▸ What you need to do
Only the number is wanted: how many lines in the data contain "appendix"?

▸ Record extracts
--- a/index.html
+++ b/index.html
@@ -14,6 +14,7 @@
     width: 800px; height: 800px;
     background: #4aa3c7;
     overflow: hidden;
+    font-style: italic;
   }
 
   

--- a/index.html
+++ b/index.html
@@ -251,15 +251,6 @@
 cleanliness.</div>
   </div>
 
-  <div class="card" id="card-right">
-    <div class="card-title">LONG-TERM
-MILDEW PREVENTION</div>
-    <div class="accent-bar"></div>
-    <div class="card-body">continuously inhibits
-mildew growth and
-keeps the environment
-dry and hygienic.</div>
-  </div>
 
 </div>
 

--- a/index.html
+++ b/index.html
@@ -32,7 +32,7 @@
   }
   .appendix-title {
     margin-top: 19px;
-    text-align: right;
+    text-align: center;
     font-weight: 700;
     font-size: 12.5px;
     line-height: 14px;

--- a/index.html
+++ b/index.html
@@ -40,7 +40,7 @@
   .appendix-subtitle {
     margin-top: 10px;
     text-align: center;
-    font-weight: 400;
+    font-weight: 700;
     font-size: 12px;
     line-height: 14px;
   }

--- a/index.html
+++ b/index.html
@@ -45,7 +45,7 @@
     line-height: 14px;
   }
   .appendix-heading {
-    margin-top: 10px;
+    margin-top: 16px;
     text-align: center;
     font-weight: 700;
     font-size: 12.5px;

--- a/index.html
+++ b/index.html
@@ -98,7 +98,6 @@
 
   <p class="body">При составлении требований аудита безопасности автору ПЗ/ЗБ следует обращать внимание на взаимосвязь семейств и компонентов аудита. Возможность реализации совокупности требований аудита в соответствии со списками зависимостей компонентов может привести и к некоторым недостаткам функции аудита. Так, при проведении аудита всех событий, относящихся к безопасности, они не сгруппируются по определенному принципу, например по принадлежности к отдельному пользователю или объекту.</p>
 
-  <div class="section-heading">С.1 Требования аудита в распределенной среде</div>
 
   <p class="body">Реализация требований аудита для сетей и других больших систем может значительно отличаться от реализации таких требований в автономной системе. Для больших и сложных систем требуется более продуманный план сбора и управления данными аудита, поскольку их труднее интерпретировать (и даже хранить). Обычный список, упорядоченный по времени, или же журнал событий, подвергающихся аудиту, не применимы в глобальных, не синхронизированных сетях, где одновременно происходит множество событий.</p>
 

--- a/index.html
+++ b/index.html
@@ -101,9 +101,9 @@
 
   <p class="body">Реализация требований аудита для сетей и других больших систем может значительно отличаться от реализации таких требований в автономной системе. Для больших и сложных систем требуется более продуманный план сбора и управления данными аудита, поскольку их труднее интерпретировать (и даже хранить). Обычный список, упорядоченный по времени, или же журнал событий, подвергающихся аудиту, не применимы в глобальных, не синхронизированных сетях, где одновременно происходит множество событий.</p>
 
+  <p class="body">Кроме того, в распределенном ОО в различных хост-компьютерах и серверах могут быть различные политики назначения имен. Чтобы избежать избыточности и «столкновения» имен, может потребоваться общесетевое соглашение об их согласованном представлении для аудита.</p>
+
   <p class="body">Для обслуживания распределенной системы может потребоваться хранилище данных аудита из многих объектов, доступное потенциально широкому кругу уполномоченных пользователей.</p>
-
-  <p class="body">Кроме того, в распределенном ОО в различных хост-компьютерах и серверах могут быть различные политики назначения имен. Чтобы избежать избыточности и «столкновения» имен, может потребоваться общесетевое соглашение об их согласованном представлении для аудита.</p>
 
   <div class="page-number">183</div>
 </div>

▸ Solution to this problem
3